L'histoire d'Elie nous permet de changer de regard sur notre propre histoire : nous n'avons pas besoin de raconter notre vie, y compris notre vie de foi, comme une histoire à succès. Nous pouvons admettre les passages à vide, et mettre en valeur précisément le petit détail, la parole encourageante, "la galette et la cruche", qui à différents moments, nous a juste permis de nous relever et qui nous permet encore de continuer à marcher, peut-être même péniblement. Cela suffit pour que notre histoire soit digne de l'humanité.

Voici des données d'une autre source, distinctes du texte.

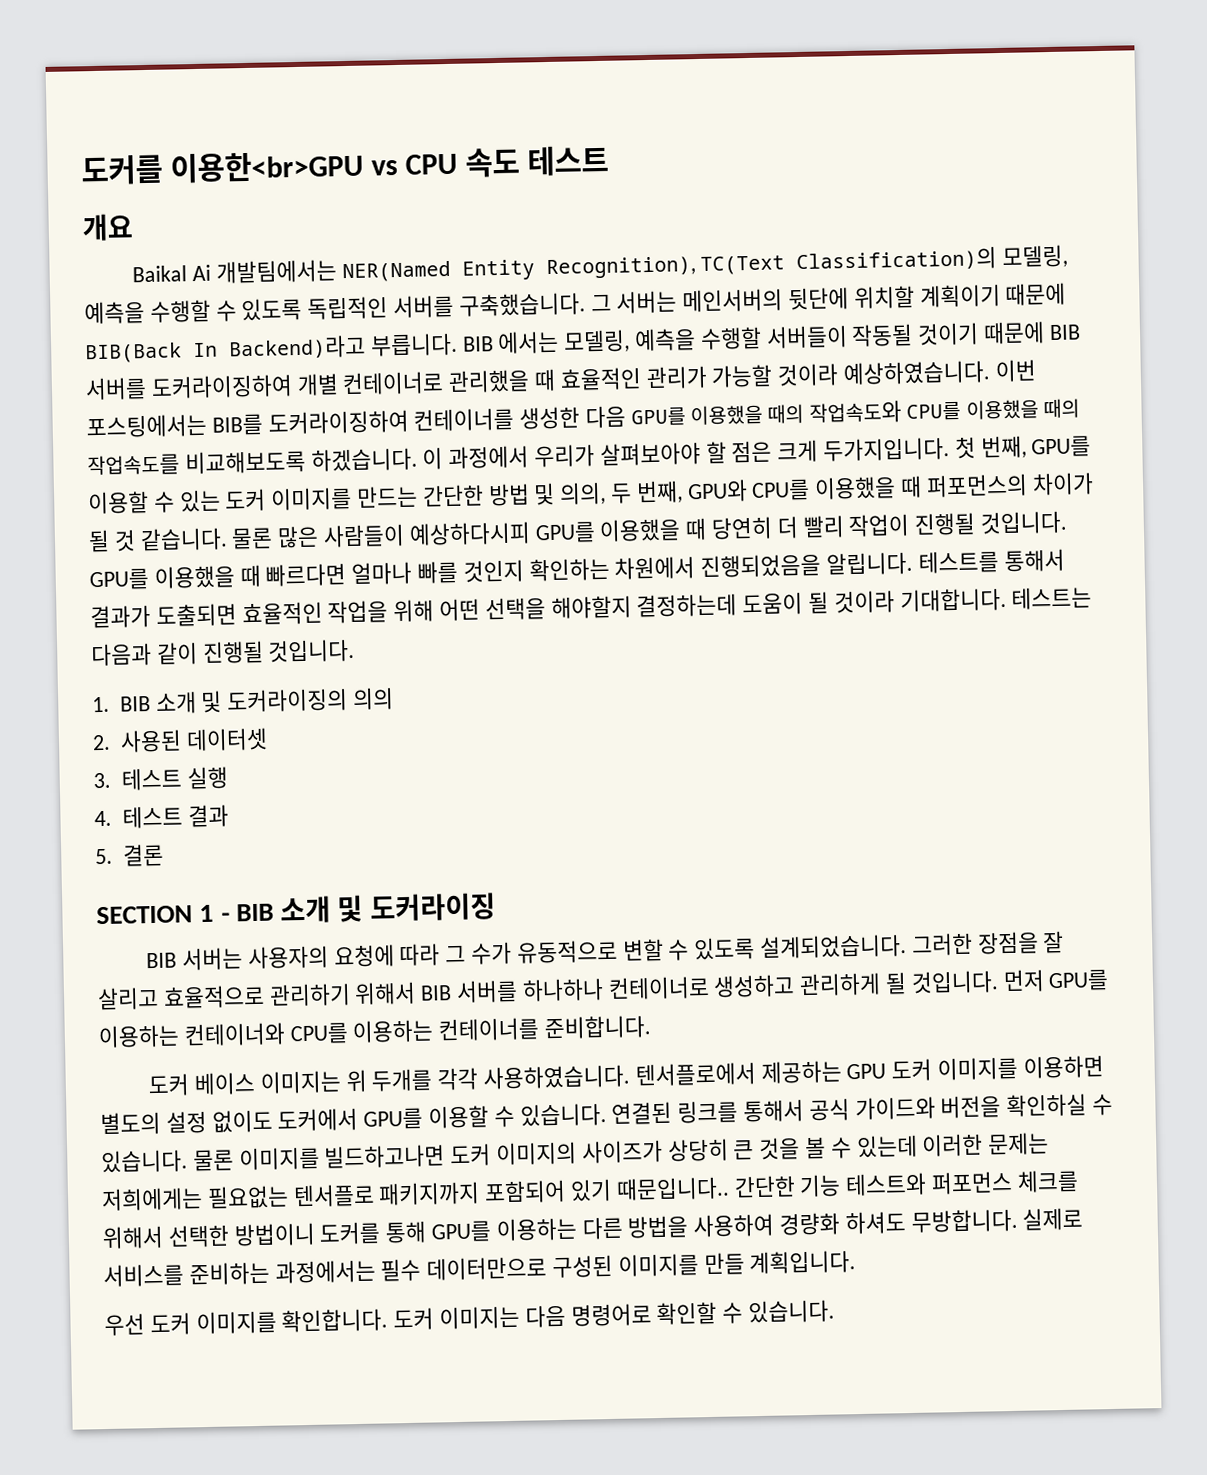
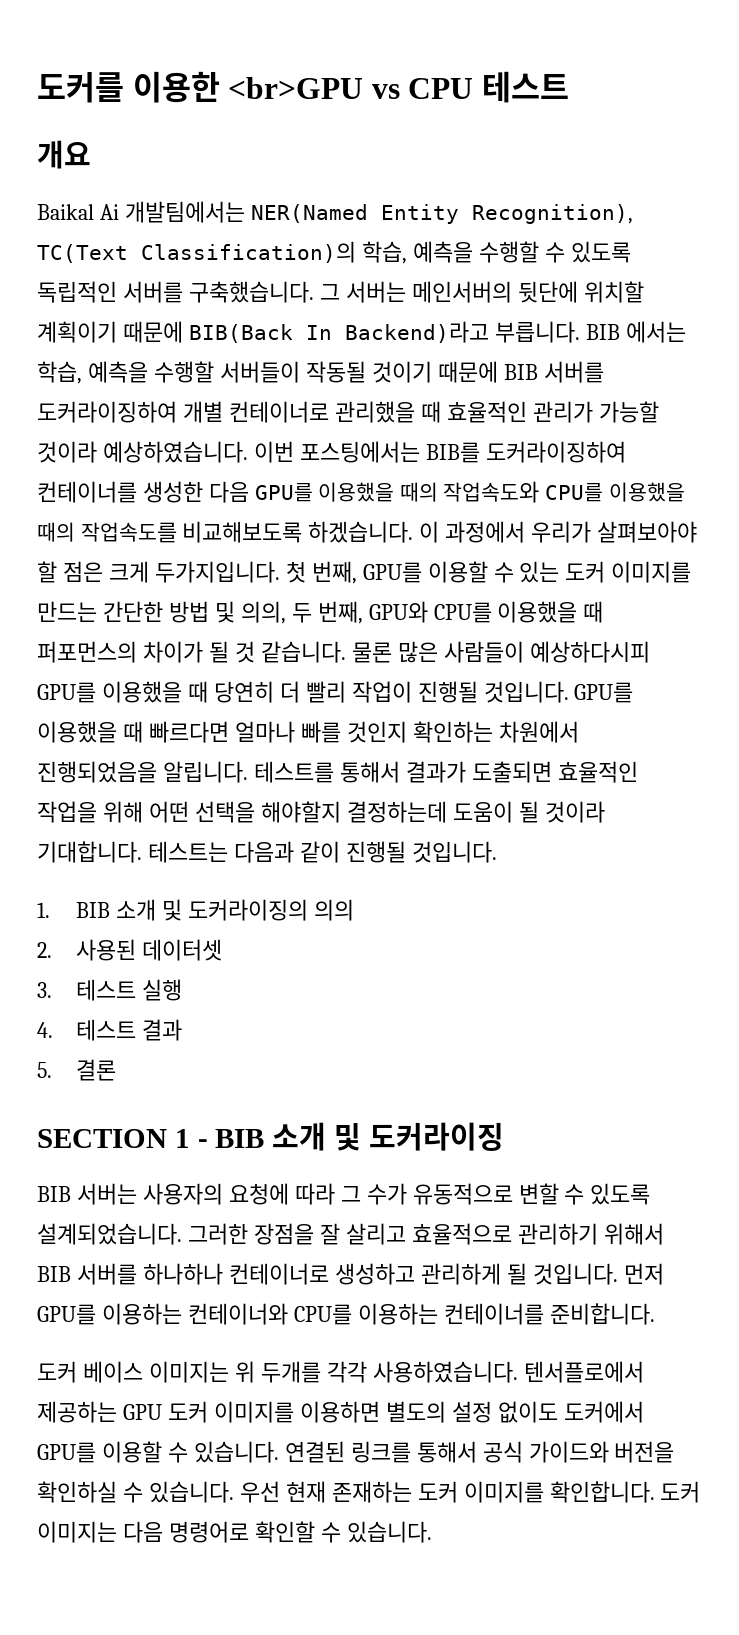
[81,149,364,186] 도커를 이용한<br>GPU -> [37,71,364,103] 도커를 이용한 <br>GPU
[464,147,520,178] 속도 -> (474, 88) none
[1002,244,1069,268] 모델링, -> [361,241,407,264] 학습,
[563,329,631,353] 모델링, -> [37,361,82,384] 학습,
[192,1132,1050,1172] [101,1169,1079,1212] [102,1207,1084,1250] [103,1250,857,1288] [104,1313,145,1337] 물론 이미지를 빌드하고나면 도커 이미지의 사이즈가 상당히 큰 것을 볼 수 있는데 이러한 문제는 저희에게는 필요없는 텐서플로 패키지까지 포함되어 있기 때문입니다.. 간단한 기능 테스트와 퍼포먼스 체크를 위해서 선택한 방법이니 도커를 통해 GPU를 이용하는 다른 방법을 사용하여 경량화 하셔도 무방합니다. 실제로 서비스를 준비하는 과정에서는 필수 데이터만으로 구성된 이미지를 만들 계획입니다. // 우선 -> [239,1481,412,1503] 우선 현재 존재하는

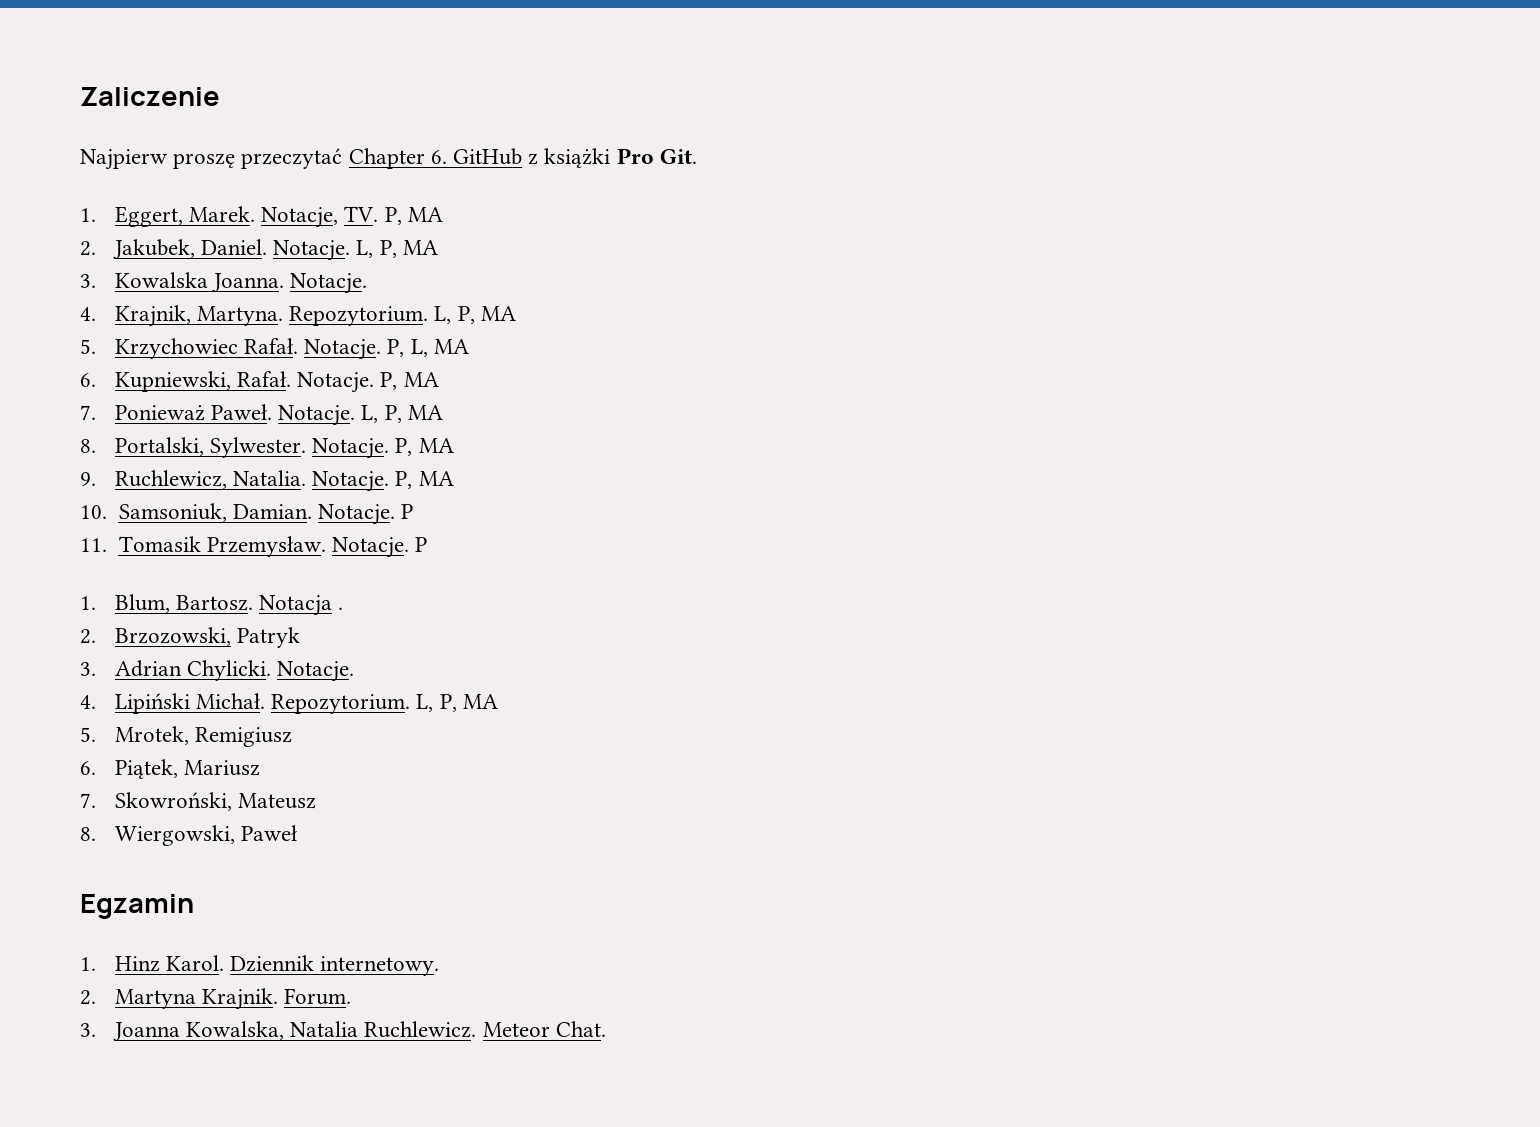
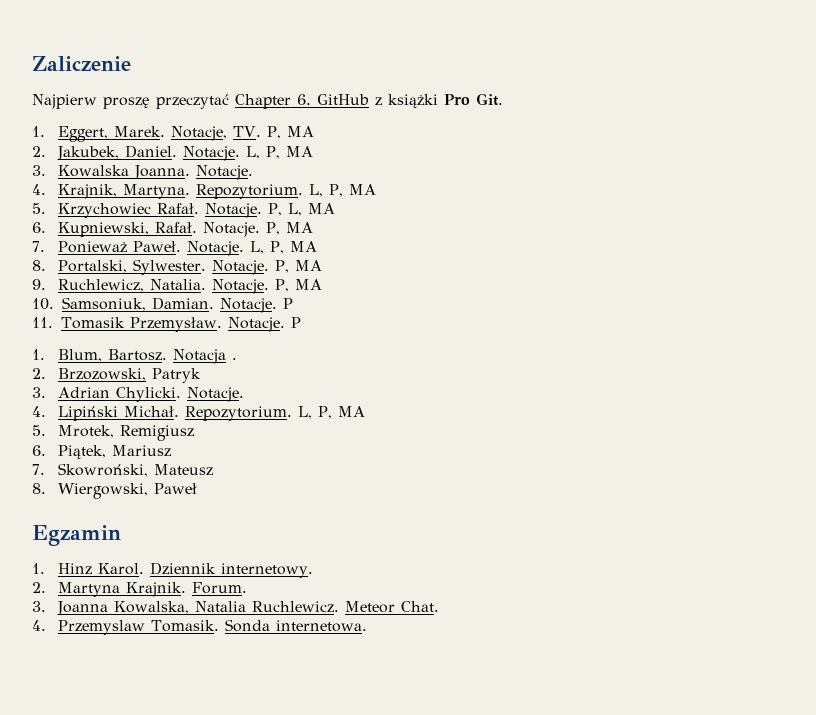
(606, 1029) none -> [32,619,368,635] // 4. Przemyslaw Tomasik. Sonda internetowa.

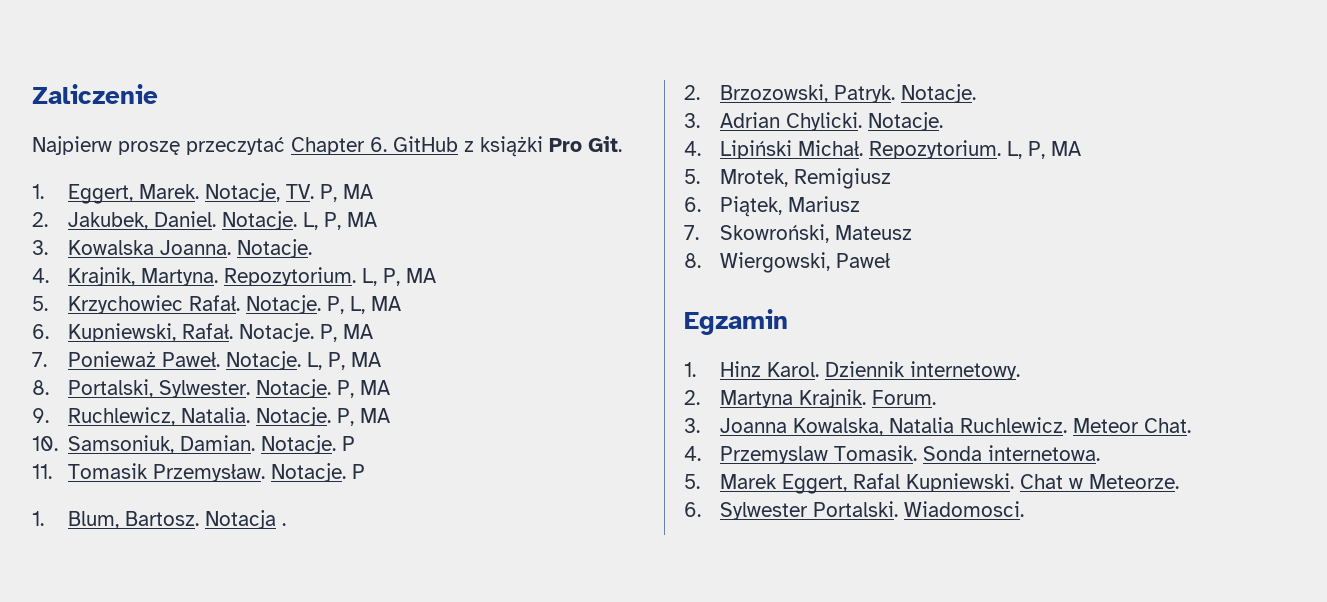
[152,368,202,383] Patryk -> [833,84,976,103] Patryk. Notacje.
(368, 626) none -> [684,473,1179,494] [684,501,1024,520] // 5. Marek Eggert, Rafal Kupniewski. Chat w Meteorze. // 6. Sylwester Portalski. Wiadomosci.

Dans notre biographie spirituelle, ce qui est finalement important, ce ne sont pas les passages de gloire. Ce qui "donne de l'envol" à notre histoire, ce ne sont pas les périodes où tout va bien, "pas de questions, pas de problèmes, que du bonheur". Ce qui est intéressant, ce sont ces petits détails qui nous ont aidés à nous relever d'une chute : la "galette" qui nous a aidé de passer par une "galère", si je peux me permettre l'expression, par exemple tel ou tel souvenir, et peut-être le souvenir de notre baptême : le fait de pouvoir se remémorer que notre valeur ne vient pas de nos actes, de nos accomplissements, de notre origine, mais qu'elle est entièrement donnée, gratuitement, et acquise une fois pour toutes par l'amour de Dieu.

Dieu et la religion nous aident non pas à mener une vie totalement réussie, mais à assumer aussi nos chutes, nos faiblesses et nos échecs, et à nous relever en acceptant le peu qui nous est donné, la galette dans la galère, pour continuer à marcher. Amen.